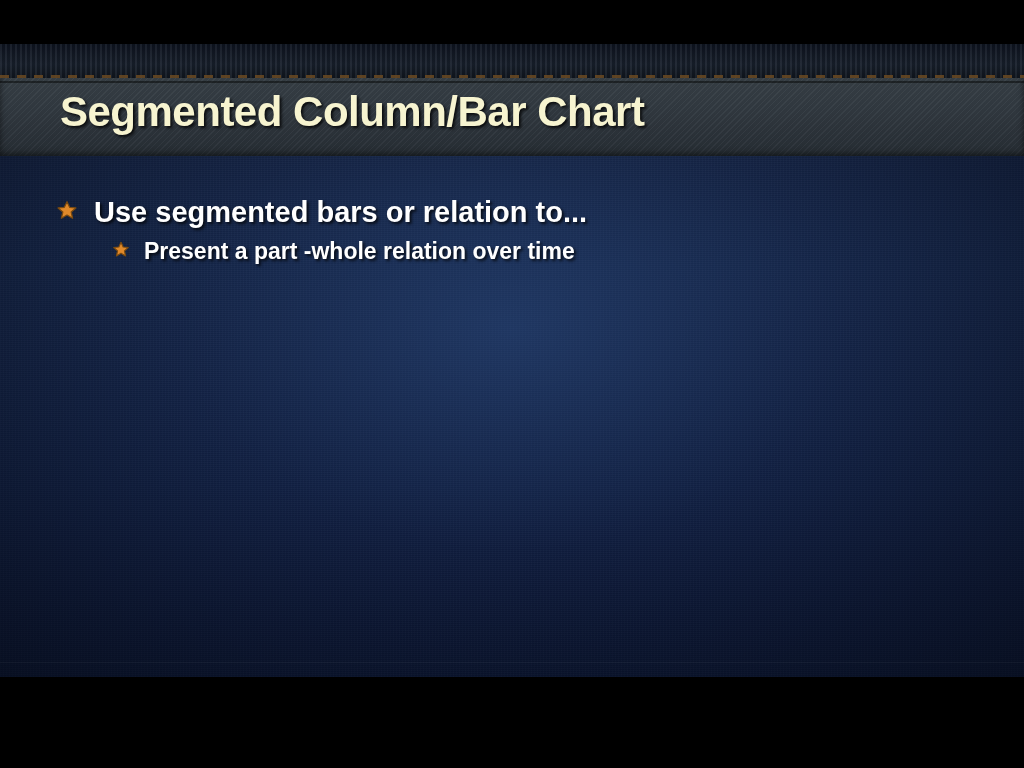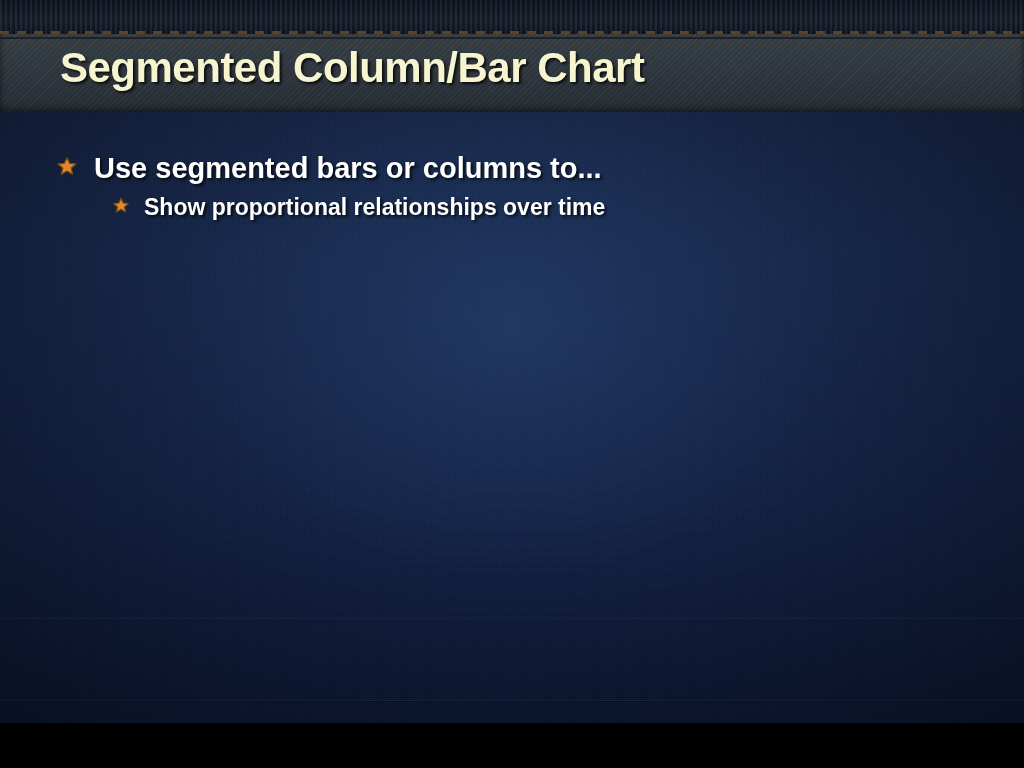--- a/index.html
+++ b/index.html
@@ -17,13 +17,14 @@
   .slide {
     position: relative;
     width: 1024px;
-    height: 723px;
+    height: 633px;
     background:
       radial-gradient(ellipse at 50% 45%, rgba(40,70,120,0.55) 0%, rgba(16,32,64,0.2) 45%, rgba(6,12,26,0.65) 100%),
       repeating-linear-gradient(0deg, rgba(255,255,255,0.022) 0px, rgba(255,255,255,0.022) 1px, rgba(0,0,0,0.03) 1px, rgba(0,0,0,0.03) 2px),
       repeating-linear-gradient(90deg, rgba(255,255,255,0.018) 0px, rgba(255,255,255,0.018) 1px, rgba(0,0,0,0.025) 1px, rgba(0,0,0,0.025) 3px),
       linear-gradient(180deg, #14213f 0%, #16274b 35%, #112043 70%, #0a1430 100%);
     overflow: hidden;
+    margin-top: 44px;
   }
 
   

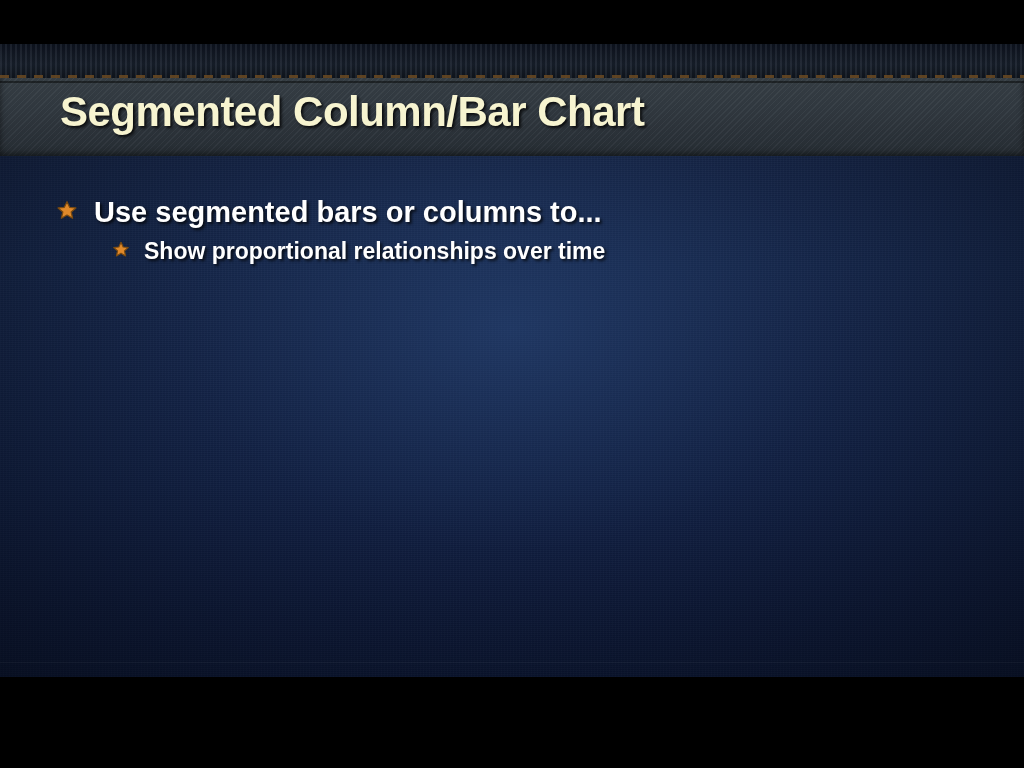--- a/index.html
+++ b/index.html
@@ -173,7 +173,7 @@
             <path d="M12 1.8l2.9 6.2 6.8.7-5.1 4.5 1.5 6.7-6.1-3.5-6.1 3.5 1.5-6.7L2.3 8.7l6.8-.7z" fill="#e0892a" stroke="#7a4a10" stroke-width="1.4" stroke-linejoin="round"></path>
           </svg>
         </span>
-        <span class="txt">Use segmented bars or columns to...</span>
+        <span class="txt">Use segmented bars or relation to...</span>
       </li>
 
       <ul class="lvl2">

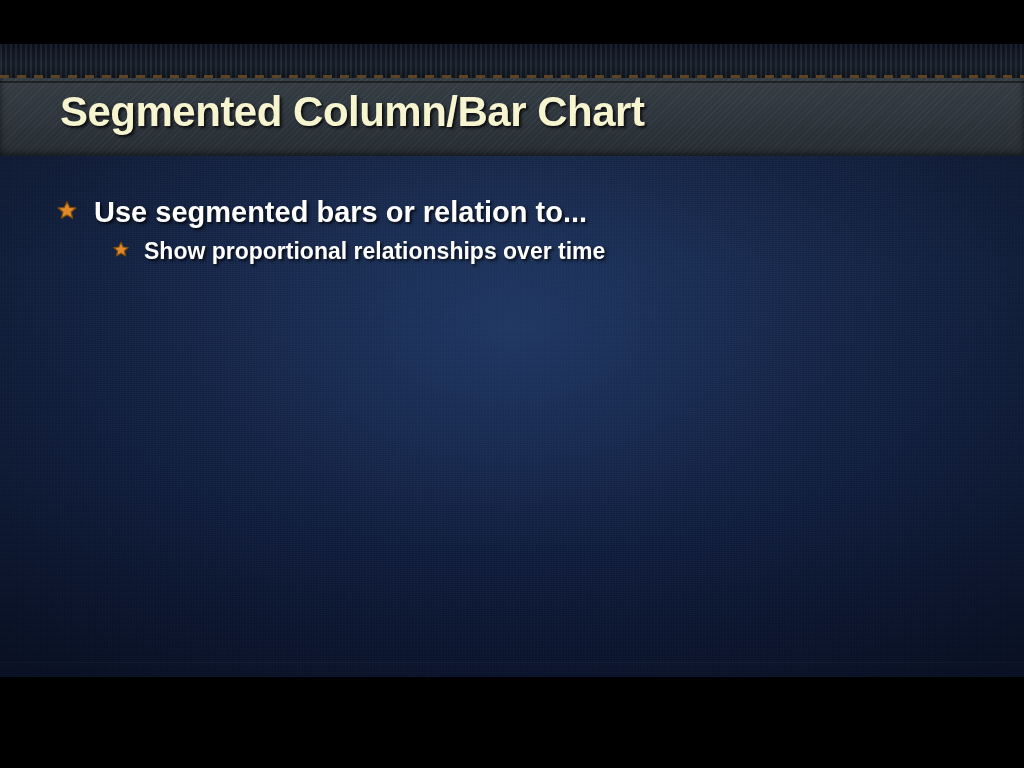--- a/index.html
+++ b/index.html
@@ -183,6 +183,14 @@
               <path d="M12 1.8l2.9 6.2 6.8.7-5.1 4.5 1.5 6.7-6.1-3.5-6.1 3.5 1.5-6.7L2.3 8.7l6.8-.7z" fill="#e0892a" stroke="#7a4a10" stroke-width="1.6" stroke-linejoin="round"></path>
             </svg>
           </span>
+          <span class="txt">Present a part -whole relation over time</span>
+        </li>
+        <li class="b2">
+          <span class="star">
+            <svg viewBox="0 0 24 24" width="18" height="18" aria-hidden="true">
+              <path d="M12 1.8l2.9 6.2 6.8.7-5.1 4.5 1.5 6.7-6.1-3.5-6.1 3.5 1.5-6.7L2.3 8.7l6.8-.7z" fill="#e0892a" stroke="#7a4a10" stroke-width="1.6" stroke-linejoin="round"></path>
+            </svg>
+          </span>
           <span class="txt">Show proportional relationships over time</span>
         </li>
       </ul>

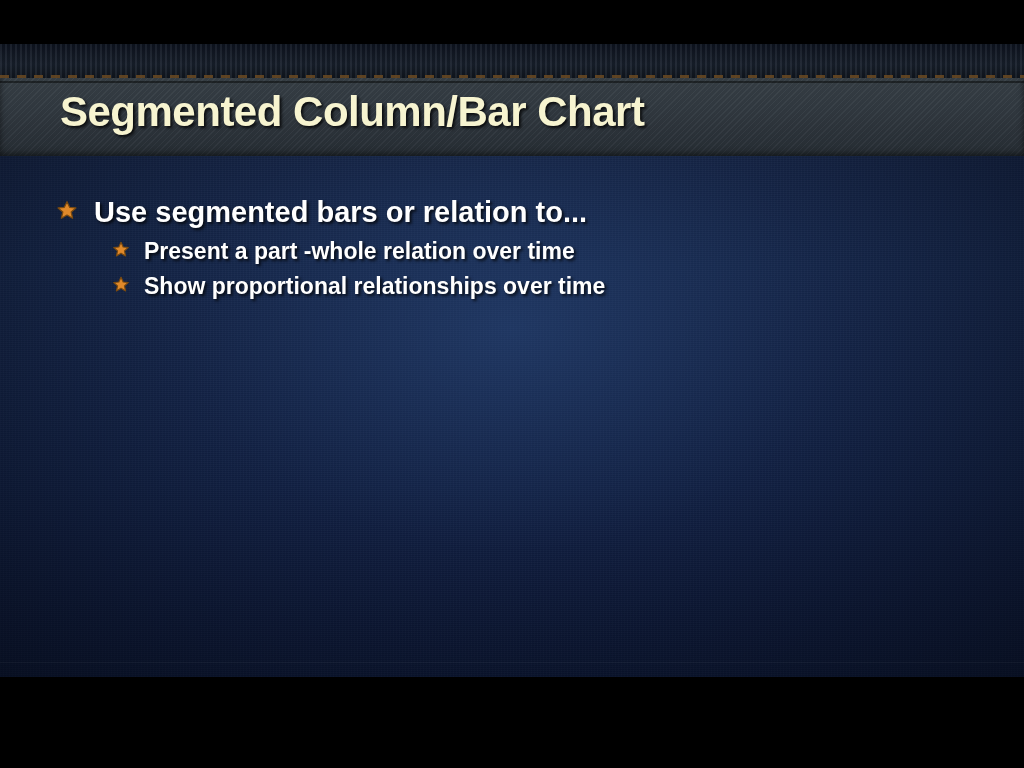--- a/index.html
+++ b/index.html
@@ -185,14 +185,6 @@
           </span>
           <span class="txt">Present a part -whole relation over time</span>
         </li>
-        <li class="b2">
-          <span class="star">
-            <svg viewBox="0 0 24 24" width="18" height="18" aria-hidden="true">
-              <path d="M12 1.8l2.9 6.2 6.8.7-5.1 4.5 1.5 6.7-6.1-3.5-6.1 3.5 1.5-6.7L2.3 8.7l6.8-.7z" fill="#e0892a" stroke="#7a4a10" stroke-width="1.6" stroke-linejoin="round"></path>
-            </svg>
-          </span>
-          <span class="txt">Show proportional relationships over time</span>
-        </li>
       </ul>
..............................
Your answer must be an exact copy of the records, with no pictures in it.

RESULT BELOW ▸
--- a/index.html
+++ b/index.html
@@ -17,13 +17,14 @@
   .slide {
     position: relative;
     width: 1024px;
-    height: 723px;
+    height: 633px;
     background:
       radial-gradient(ellipse at 50% 45%, rgba(40,70,120,0.55) 0%, rgba(16,32,64,0.2) 45%, rgba(6,12,26,0.65) 100%),
       repeating-linear-gradient(0deg, rgba(255,255,255,0.022) 0px, rgba(255,255,255,0.022) 1px, rgba(0,0,0,0.03) 1px, rgba(0,0,0,0.03) 2px),
       repeating-linear-gradient(90deg, rgba(255,255,255,0.018) 0px, rgba(255,255,255,0.018) 1px, rgba(0,0,0,0.025) 1px, rgba(0,0,0,0.025) 3px),
       linear-gradient(180deg, #14213f 0%, #16274b 35%, #112043 70%, #0a1430 100%);
     overflow: hidden;
+    margin-top: 44px;
   }
 
   

--- a/index.html
+++ b/index.html
@@ -173,7 +173,7 @@
             <path d="M12 1.8l2.9 6.2 6.8.7-5.1 4.5 1.5 6.7-6.1-3.5-6.1 3.5 1.5-6.7L2.3 8.7l6.8-.7z" fill="#e0892a" stroke="#7a4a10" stroke-width="1.4" stroke-linejoin="round"></path>
           </svg>
         </span>
-        <span class="txt">Use segmented bars or columns to...</span>
+        <span class="txt">Use segmented bars or relation to...</span>
       </li>
 
       <ul class="lvl2">

--- a/index.html
+++ b/index.html
@@ -183,6 +183,14 @@
               <path d="M12 1.8l2.9 6.2 6.8.7-5.1 4.5 1.5 6.7-6.1-3.5-6.1 3.5 1.5-6.7L2.3 8.7l6.8-.7z" fill="#e0892a" stroke="#7a4a10" stroke-width="1.6" stroke-linejoin="round"></path>
             </svg>
           </span>
+          <span class="txt">Present a part -whole relation over time</span>
+        </li>
+        <li class="b2">
+          <span class="star">
+            <svg viewBox="0 0 24 24" width="18" height="18" aria-hidden="true">
+              <path d="M12 1.8l2.9 6.2 6.8.7-5.1 4.5 1.5 6.7-6.1-3.5-6.1 3.5 1.5-6.7L2.3 8.7l6.8-.7z" fill="#e0892a" stroke="#7a4a10" stroke-width="1.6" stroke-linejoin="round"></path>
+            </svg>
+          </span>
           <span class="txt">Show proportional relationships over time</span>
         </li>
       </ul>

--- a/index.html
+++ b/index.html
@@ -185,14 +185,6 @@
           </span>
           <span class="txt">Present a part -whole relation over time</span>
         </li>
-        <li class="b2">
-          <span class="star">
-            <svg viewBox="0 0 24 24" width="18" height="18" aria-hidden="true">
-              <path d="M12 1.8l2.9 6.2 6.8.7-5.1 4.5 1.5 6.7-6.1-3.5-6.1 3.5 1.5-6.7L2.3 8.7l6.8-.7z" fill="#e0892a" stroke="#7a4a10" stroke-width="1.6" stroke-linejoin="round"></path>
-            </svg>
-          </span>
-          <span class="txt">Show proportional relationships over time</span>
-        </li>
       </ul>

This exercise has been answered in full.